Boeing 747-400 Screenshot_9_21_14,_1_01_AM

Jamie plans to work with his dad on renovating his family’s country house, and eventually start looking for a CA-based engineering job, probably much closer to his academic background than what he worked on in DRC.

I plan to stay in the DRC for a few more months to wrap up some of the exciting work activities that I’m in the middle of right now, and then make my way back to the good old US of A to join Jamie probably the beginning of next year.  (I’ve been saying for 3 years now that I’m going to leave DRC… this time may actually be for real).
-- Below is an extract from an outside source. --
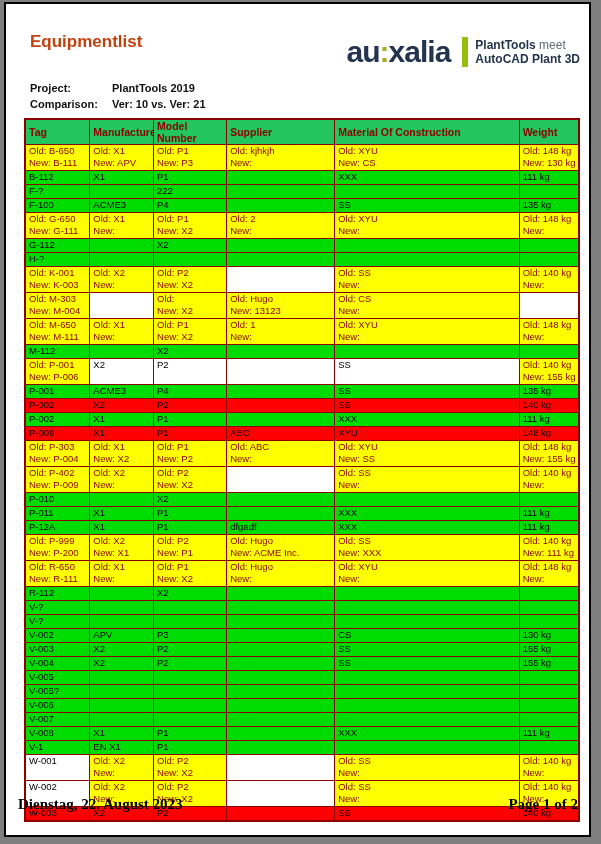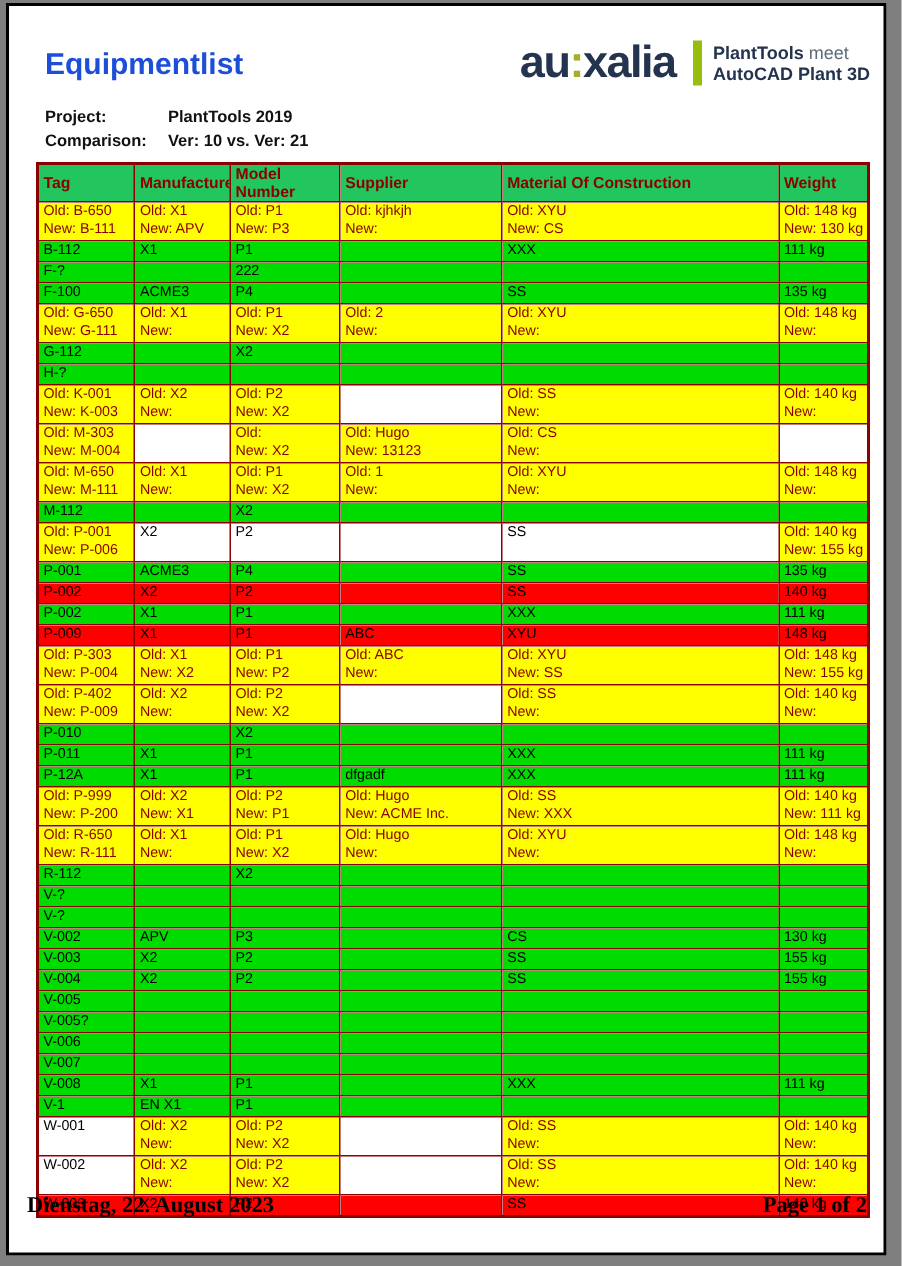"Equipmentlist" .doc-title { color: #1d4ed8 -> #c2410c; font-size: 20px -> 17px }
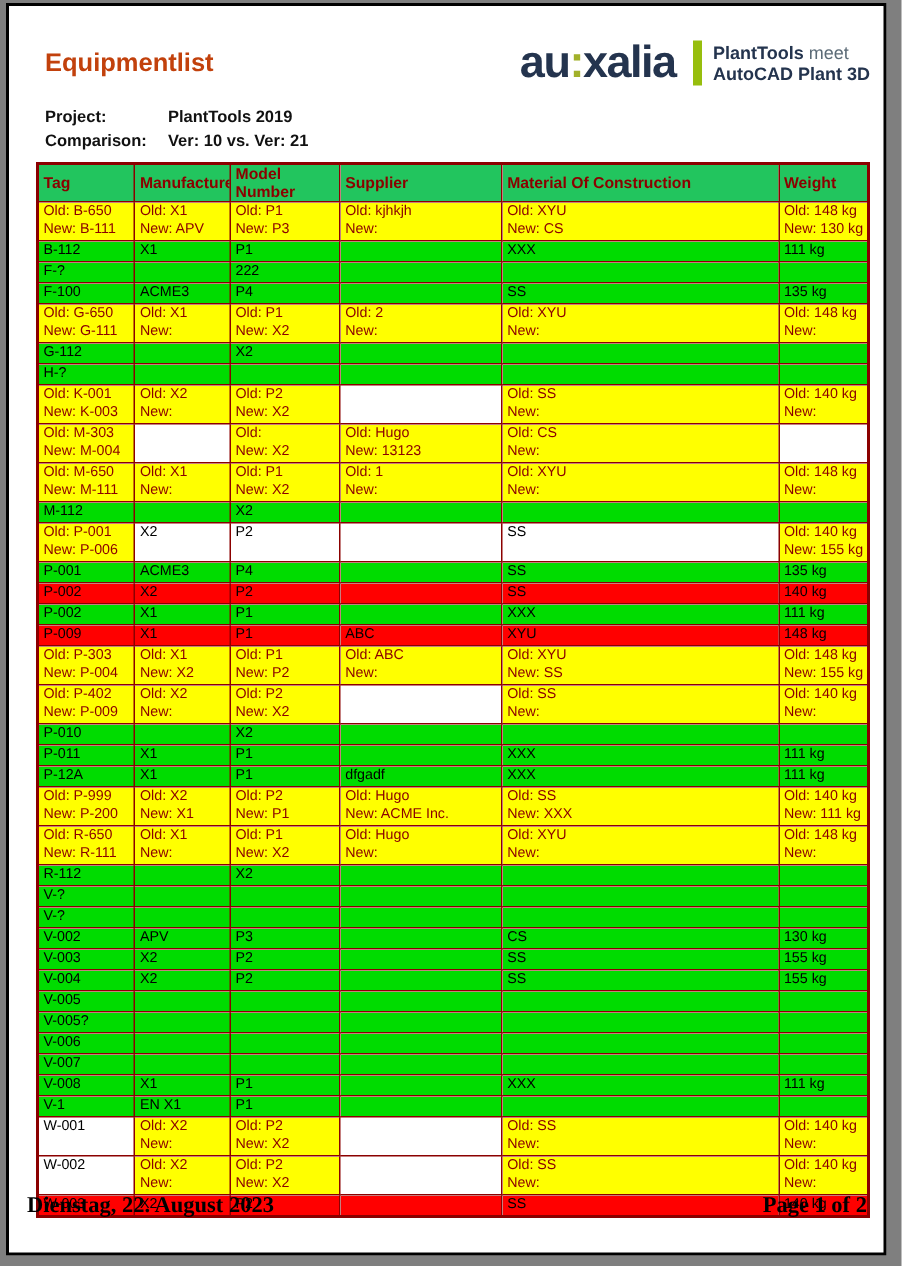"au:xalia" .brand { margin-top: 2px -> 12px }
But before temporarily parting ways, Jamie and I spent 3 glorious weeks together in California- from Palm Springs, to San Diego, to Hollywood and the Bay area- catching up with family and friends, catching up on piles of mail, catching up on new movies and music, catching up on shopping, and getting some much needed sleep.

palm springs 2

Bordeaux reunion in Palm Springs

brian's wedding 2

Brian and Diana’s wedding in Piedmont

We also started looking at houses, trying to get an idea of where we might want to live when I’m back and we want to unpack all of our wedding presents that have been in storage, and hang up our huge tribal masks.

Until then, we’ll have a few months of long-distance, relying on the fickle internet gods to be able to communicate.  It won’t be easy, but we’ve done it before.

And for all our friends and family who have missed our shining, smiley faces over the past few years, you now have at least one of them back home!


OMG…I just pooped a worm

April 6, 2014

Living where we do, many people fear things that are very unlikely – like being kidnapped, or having the lovely Lake Kivu explode in a methane ball of flame.  However, we’ve found that it’s the little stuff that gets ya.

Here is a brief summary of some our favorites so far.

OMG… I just pooped a worm (Ascariasis)

Intestinal worms (in this case, ascaris), which are not uncommon, are transferred mainly by eating unwashed produce (or produced washed with contaminated water).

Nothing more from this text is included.